Directions for this task: Skip the pictures. Quote every line below, exactly, from the one with "[265,233,304,244] pattern ->" through the final line.

Given information:
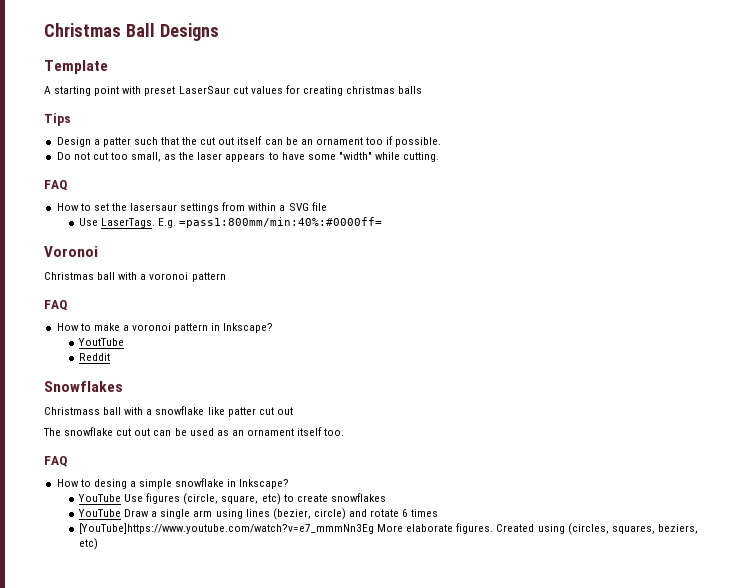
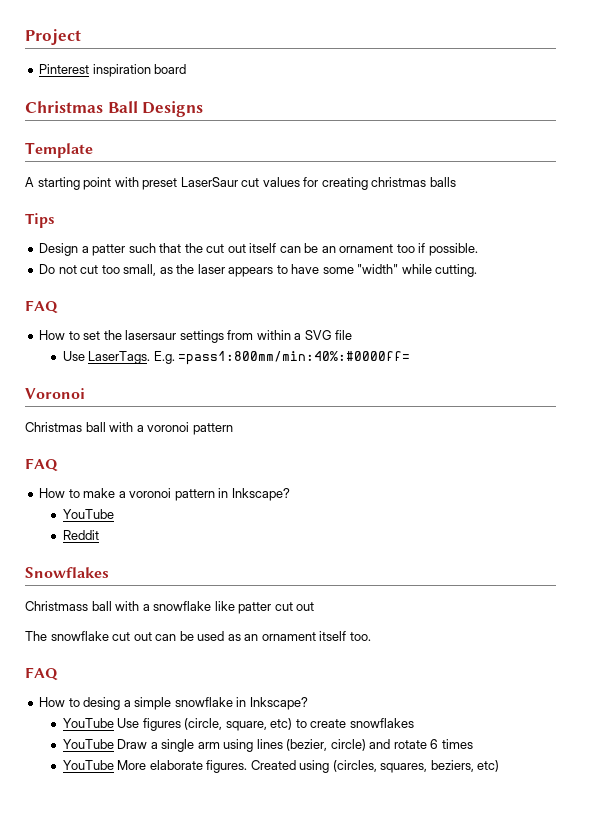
(44, 30) none -> [25,29,81,45] [39,64,187,77] Project // Pinterest inspiration board //
[78,338,125,346] YoutTube -> [62,509,114,519] YouTube
[79,523,375,534] [YouTube]https://www.youtube.com/watch?v=e7_mmmNn3Eg -> [62,760,114,770] YouTube

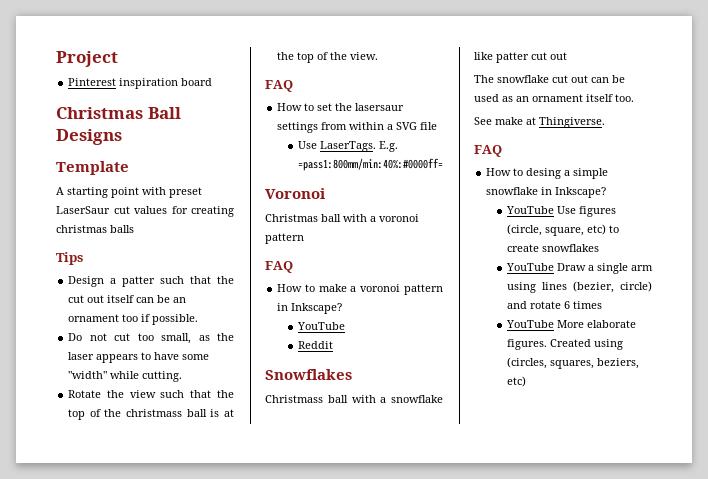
(478, 270) none -> [68,390,234,398] [68,409,235,420] [277,52,379,63] // Rotate the view such that the top of the christmass ball is at the top of the view.
(371, 636) none -> [474,117,605,128] // See make at Thingiverse.

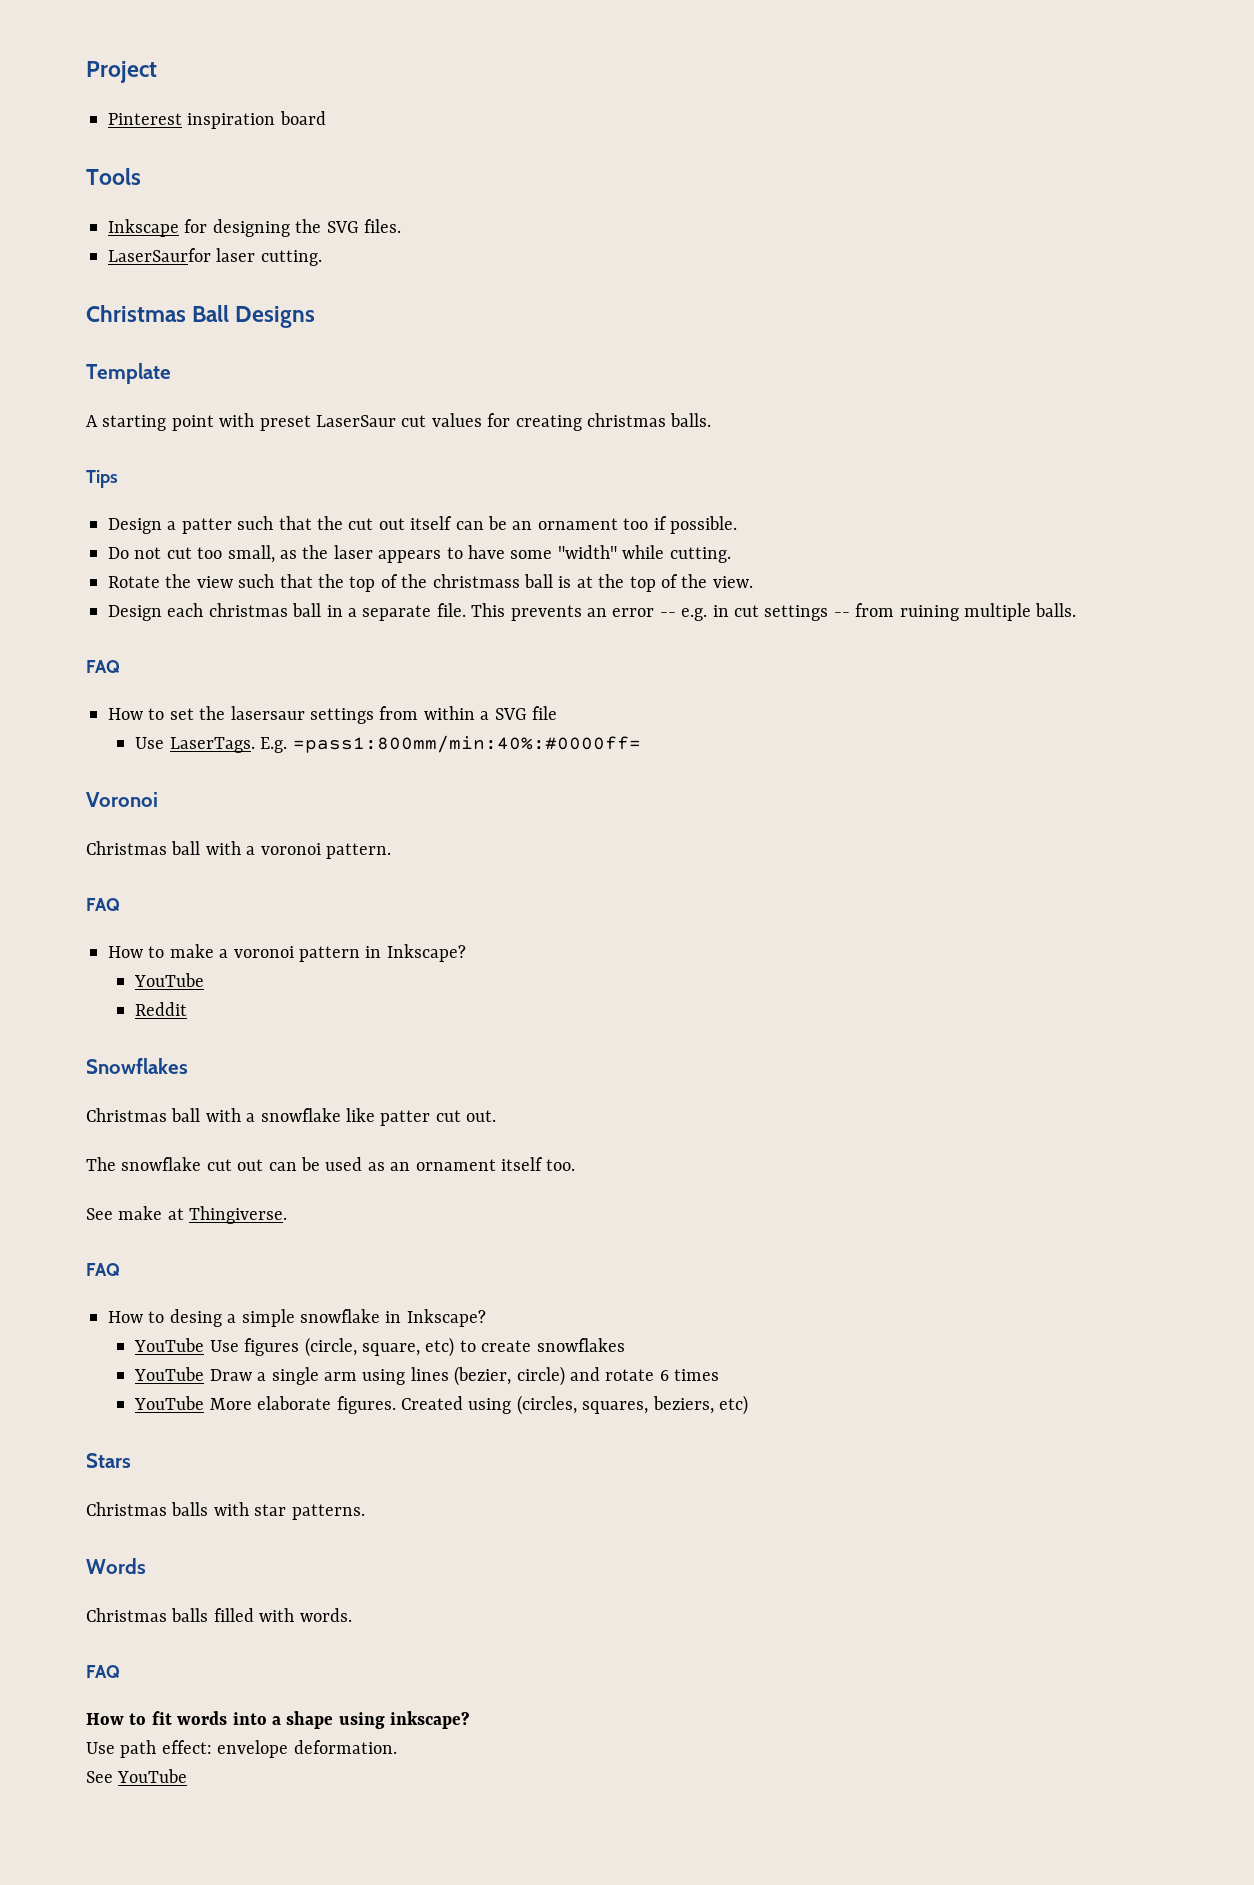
(213, 82) none -> [86,168,141,185] [108,219,401,237] [108,248,322,266] // Tools // Inkscape for designing the SVG files. // LaserSaurfor laser cutting.
[110,225,134,233] balls -> [670,413,712,427] balls.
(379, 56) none -> [108,603,1077,621] // Design each christmas ball in a separate file. This prevents an error -- e.g. in cut settings -- from ruining multiple balls.
[265,233,304,244] pattern -> [326,843,391,859] pattern.
[265,395,323,403] Christmass -> [86,1108,167,1122] Christmas
[550,52,567,60] out -> [466,1110,497,1122] out.
(526, 381) none -> [86,1453,131,1468] [86,1502,365,1520] [86,1558,146,1574] [86,1608,352,1622] [86,1665,120,1678] [86,1711,470,1729] [86,1740,397,1758] [86,1769,188,1783] // Stars // Christmas balls with star patterns. // Words // Christmas balls filled with words. // FAQ // How to fit words into a shape using inkscape? // Use path effect: envelope deformation. // See YouTube

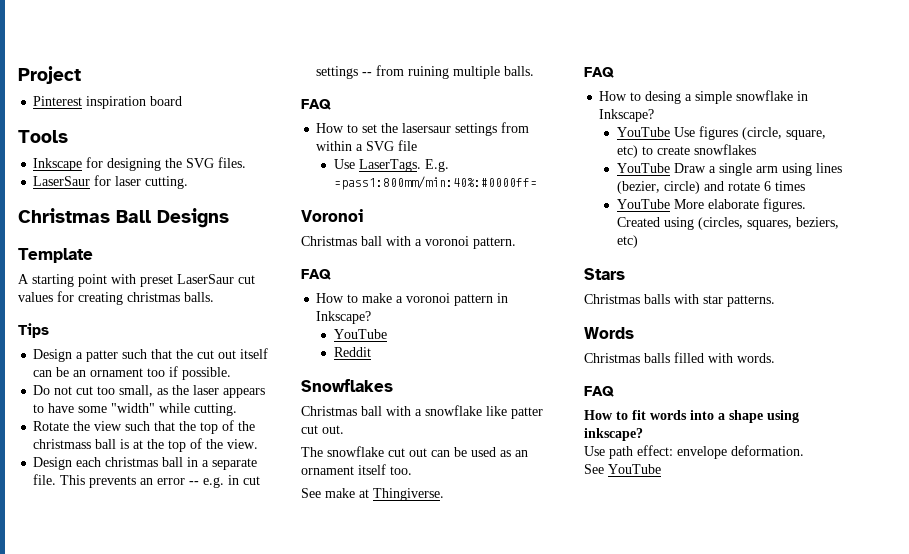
[108,248,211,262] LaserSaurfor -> [33,175,112,186] LaserSaur for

Response to this task:
[265,233,304,244] pattern -> [326,843,391,859] pattern.
[265,395,323,403] Christmass -> [86,1108,167,1122] Christmas
[550,52,567,60] out -> [466,1110,497,1122] out.
(526, 381) none -> [86,1453,131,1468] [86,1502,365,1520] [86,1558,146,1574] [86,1608,352,1622] [86,1665,120,1678] [86,1711,470,1729] [86,1740,397,1758] [86,1769,188,1783] // Stars // Christmas balls with star patterns. // Words // Christmas balls filled with words. // FAQ // How to fit words into a shape using inkscape? // Use path effect: envelope deformation. // See YouTube

[108,248,211,262] LaserSaurfor -> [33,175,112,186] LaserSaur for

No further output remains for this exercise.